Many monasteries have fairly obvious structures, but Mellifont has only rough foundations that have been excavated, and a few short walls. The outlines of most buildings have been reconstructed, but nothing remains of the church and tower (which most certainly would have been in place, even though the initial rules of the Cistercian order prohibited stone towers!).
The few walls that remain of the church are not original -- they are from the 13th century, although the foundation was probably reused. The church was predictably cruciform, with five chapels in the transepct which can be seen in outline.

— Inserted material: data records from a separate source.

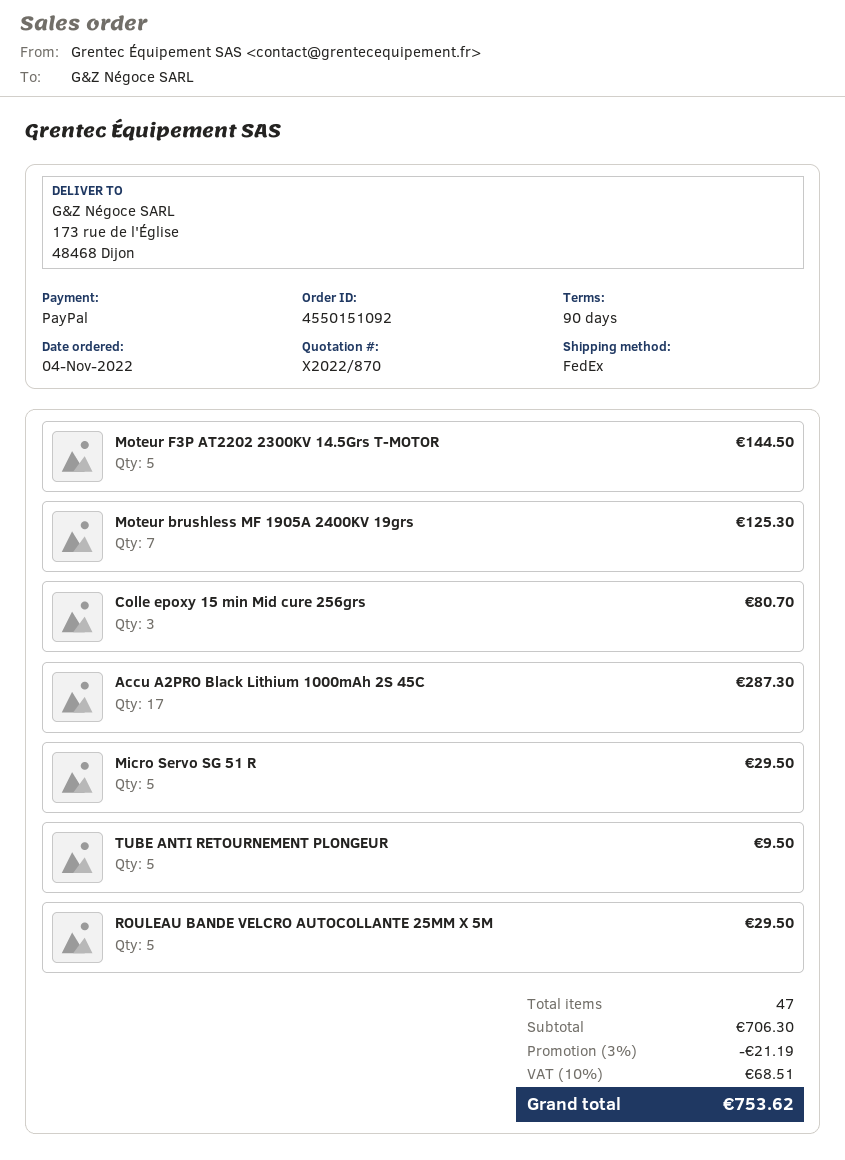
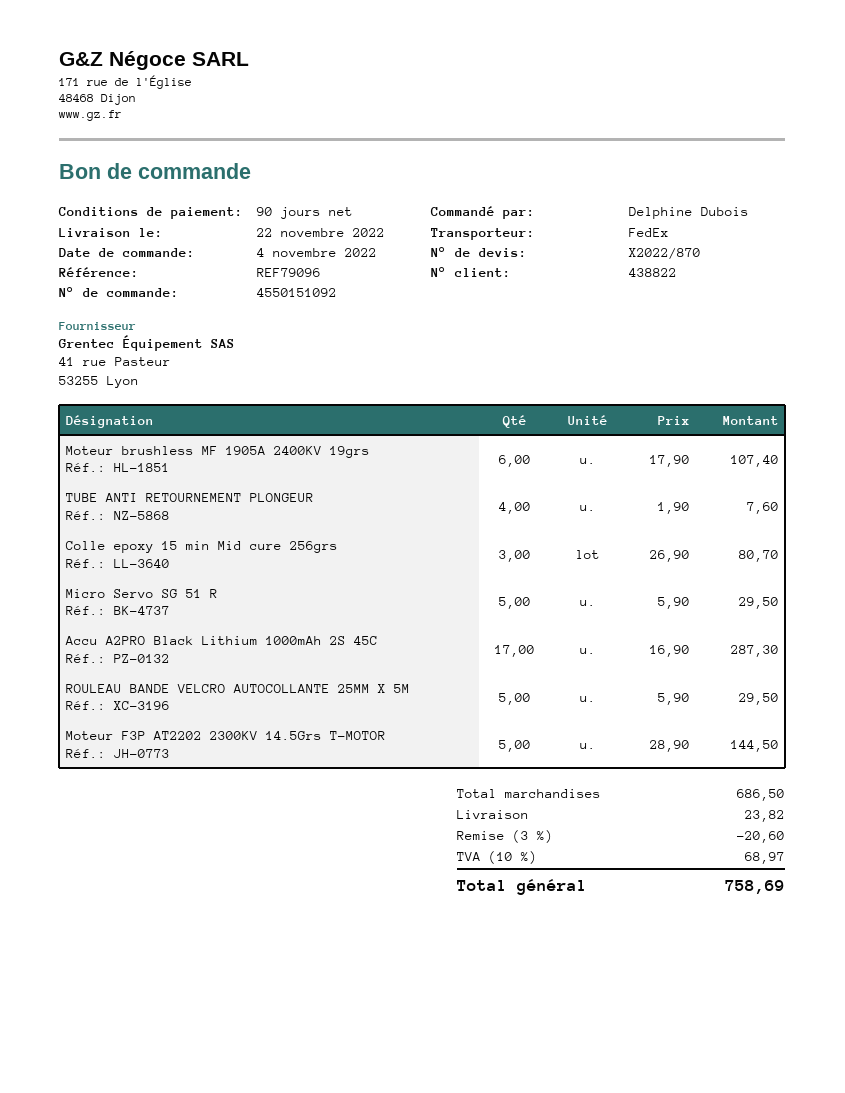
Moteur brushless MF 1905A 2400KV 19grs: 7 for 125.30 -> 6 for 107.40
TUBE ANTI RETOURNEMENT PLONGEUR: 5 for 9.50 -> 4 for 7.60
subtotal: 706.30 -> 686.50
discount: 3% = 21.19 -> 3% = 20.60
shipping: none -> 23.82
tax: 10% = 68.51 -> 10% = 68.97
total: 753.62 -> 758.69

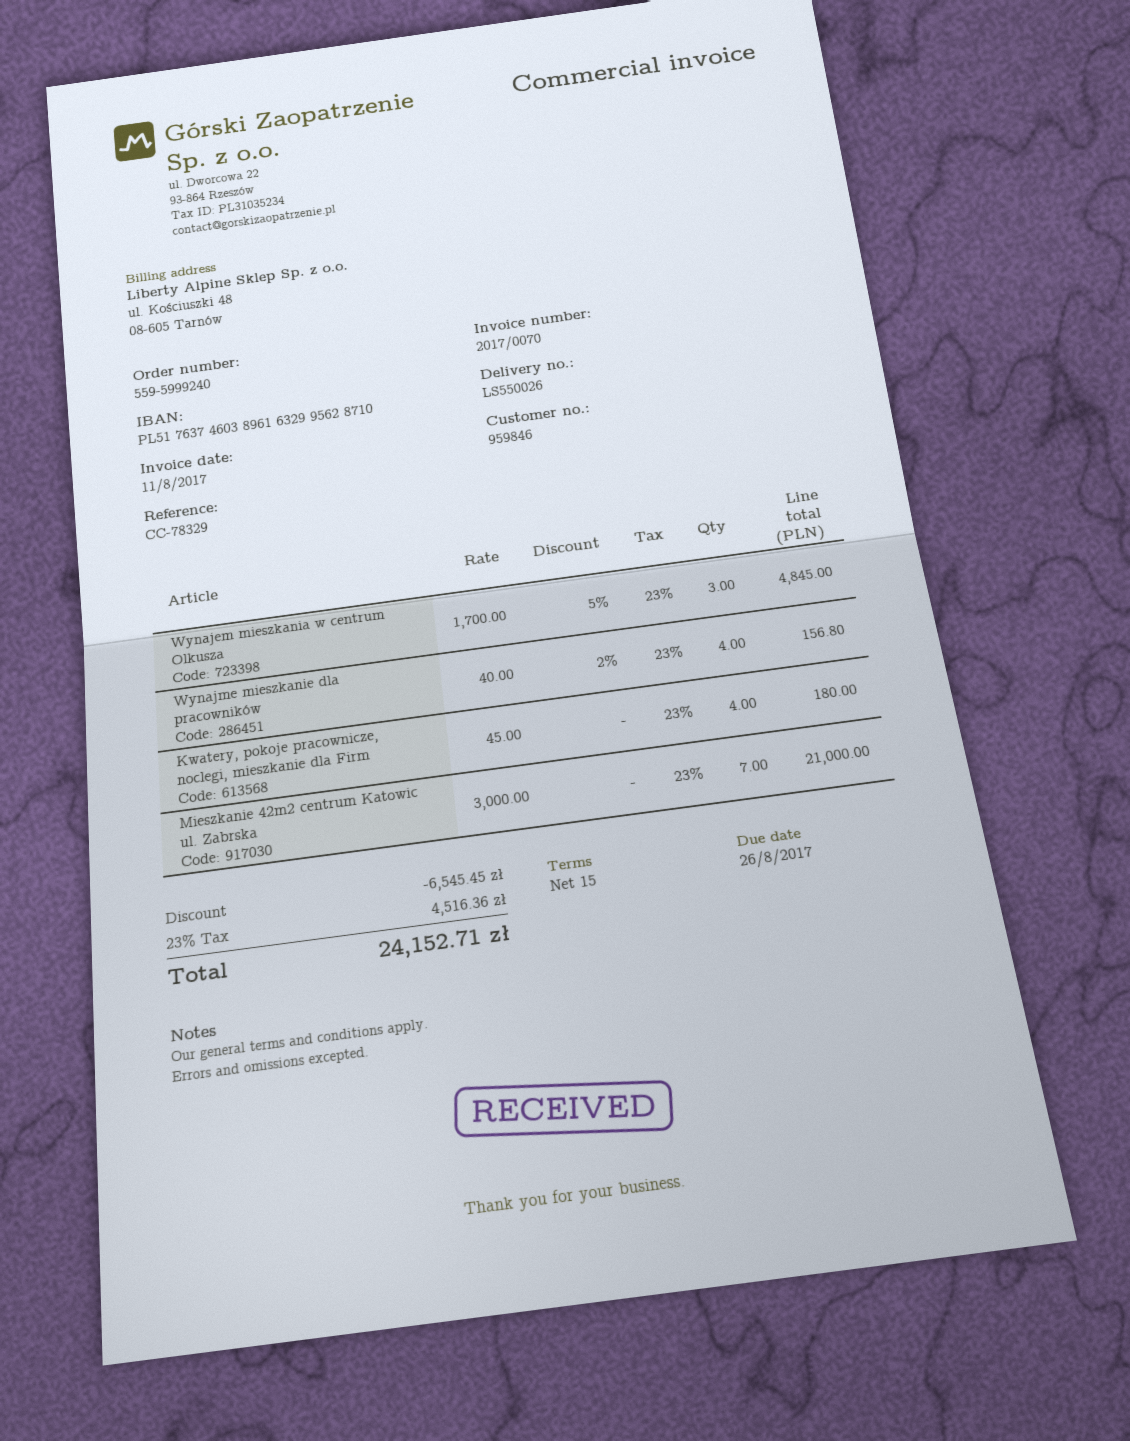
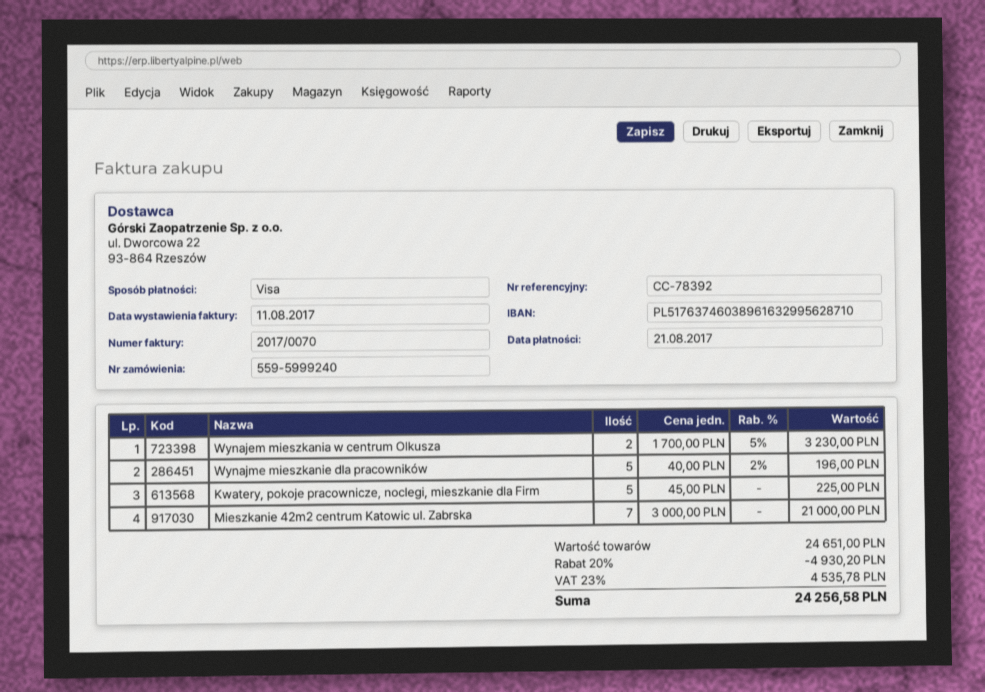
due date: 2017-08-26 -> 2017-08-21
reference: CC-78329 -> CC-78392
Wynajem mieszkania w centrum Olkusza: 3 x 1700.00 - 5% = 4845.00 -> 2 x 1700.00 - 5% = 3230.00
Wynajme mieszkanie dla pracowników: 4 x 40.00 - 2% = 156.80 -> 5 x 40.00 - 2% = 196.00
Kwatery, pokoje pracownicze, noclegi, mieszkanie dla Firm: 4 x 45.00 = 180.00 -> 5 x 45.00 = 225.00
discount: 6545.45 -> 4930.20
tax: 23% = 4516.36 -> 23% = 4535.78
total: 24152.71 -> 24256.58

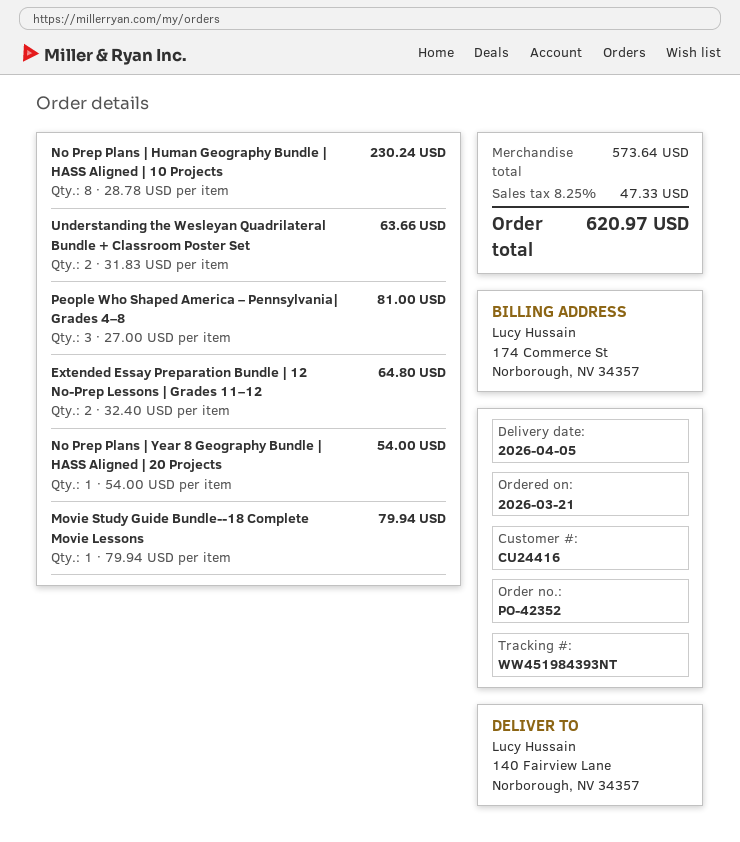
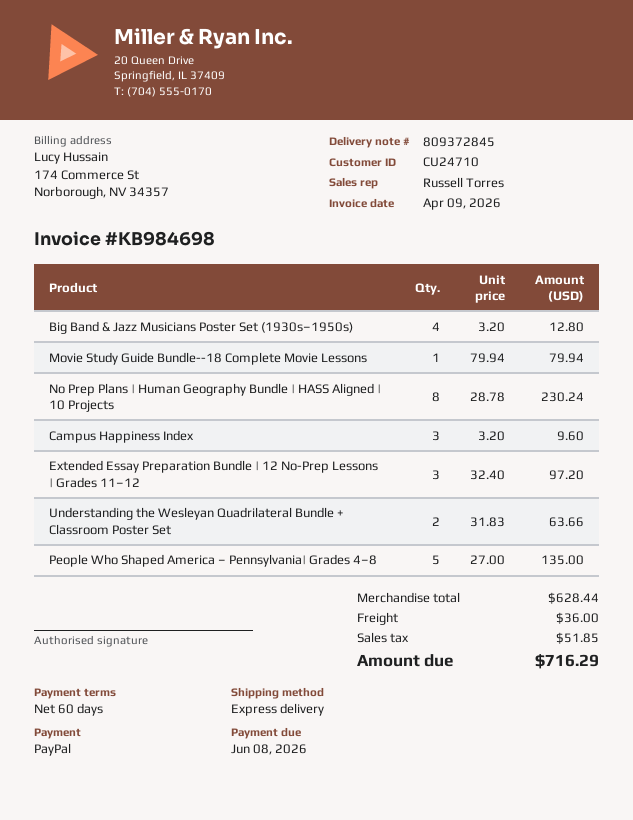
customer number: CU24416 -> CU24710
People Who Shaped America – Pennsylvania| Grades 4–8: 3 x 27.00 = 81.00 -> 5 x 27.00 = 135.00
Extended Essay Preparation Bundle | 12 No-Prep Lessons | Grades 11–12: 2 x 32.40 = 64.80 -> 3 x 32.40 = 97.20
No Prep Plans | Year 8 Geography Bundle | HASS Aligned | 20 Projects: 1 x 54.00 = 54.00 -> none
Big Band & Jazz Musicians Poster Set (1930s–1950s): none -> 4 x 3.20 = 12.80
Campus Happiness Index: none -> 3 x 3.20 = 9.60
subtotal: 573.64 -> 628.44
shipping: none -> 36.00
tax: 47.33 -> 51.85
total: 620.97 -> 716.29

Not much is left of the chancel except foundations and the markers for a number of burials that were made right in front of the altar. The rest of the church is a series of stumps where the columns exist, but it does lead down to the river bank, where there is an unusual little room is foud under the walls. There is a small window and a little niche for storage, so this room was probably used for something, although it was obviously designed to fill the space needed to keep the walls level.
The chapter house remains as a ruined square. It once had a lovely romanesque doorway, which was removed. The original building was quite grant, and later remodeling added delicate windows to the exterior. Six different styles of floor tiles were found during the excavation of the chapter house -- four with floral and foliage patterns, and two with animals. Similar tiles are also found in Christchurch Cathedral in Dublin, and they showed up here earily in the 13th century.
It is the lavabo that gets most of the attention here, though. It was added in the 13th century as a place to wash before entering the refectory. Lead pipes brought water to the fountain inside (which no longer exists). A few pieces that may have been the fountain are in display in the VIsitor Center.